This spicy Sichuan specialty is a great quick and easy dish to make as long as you have a few key ingredients on hand like the chili bean paste and rice wine. Using only 1/4 cup of oil, the recipe is healthy as well. It’s earthy, fiery flavor is strangely reminiscent of deep-fried chicken–maybe because the meat develops a tasty crust.
Fried chicken remains the most popular menu item at most New York store-front chinese establishments (we call ’em “ghetto chinese”), but they sure don’t make this dry-fried Sichuan dish. So why not make it at home?
2 celery stalks, sliced diagonally into 1/2-inch pieces
1 lb. Chicken meat (thighs, breasts) preferably on bone
3 whole scallions, sliced diagonally
1/4 cup peanut oil
6-8 dried chilies
1 tsp. whole Sichuan pepper
1 1/2 Tbsp. chili bean paste
1 Tbsp. Shaoxing rice wine or medium-dry sherry
1 tsp. dark soy sauce
salt to taste
2 tsp. sesame oil
1.) Wash and cut chicken into 1-inch chunks.
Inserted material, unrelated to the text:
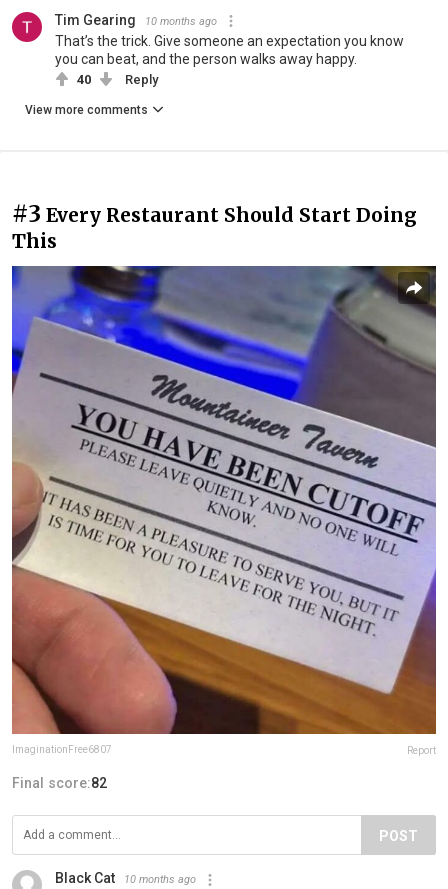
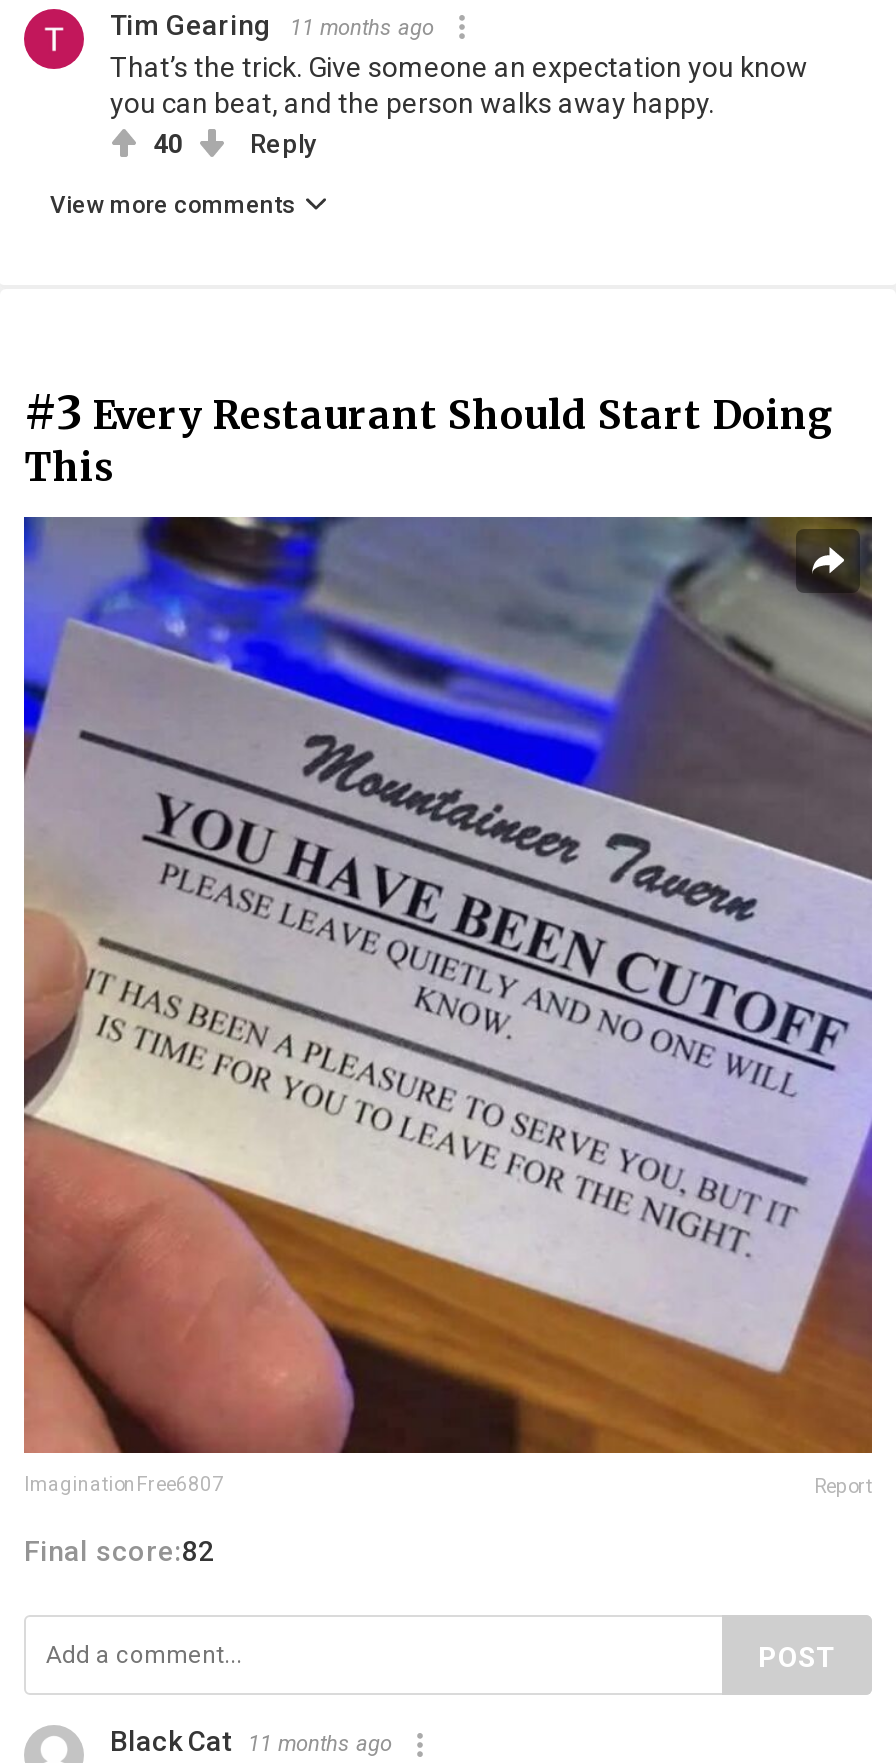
- Tim Gearing 10 months ago
+ Tim Gearing 11 months ago

- Black Cat 10 months ago
+ Black Cat 11 months ago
2.) Heat wok. Add oil when it starts smoking. Add chicken and stir fry over high heat for 4-5 minutes (until most liquid has evaporated)
3.) Turn heat down to medium and add chilies and Sichuan pepper. Stir-fry until fragrant. Add chili bean paste, Shaoxing rice wine, soy sauce, and salt. Continue stirring over low heat for 10-15 minutes, until chicken is dry, toasty, and fragrant.
4.) Add vegetables and stir-fry for 1-2 minutes until tender. Check salt.
5.) Remove from heat, stir in sesame oil and serve with rice.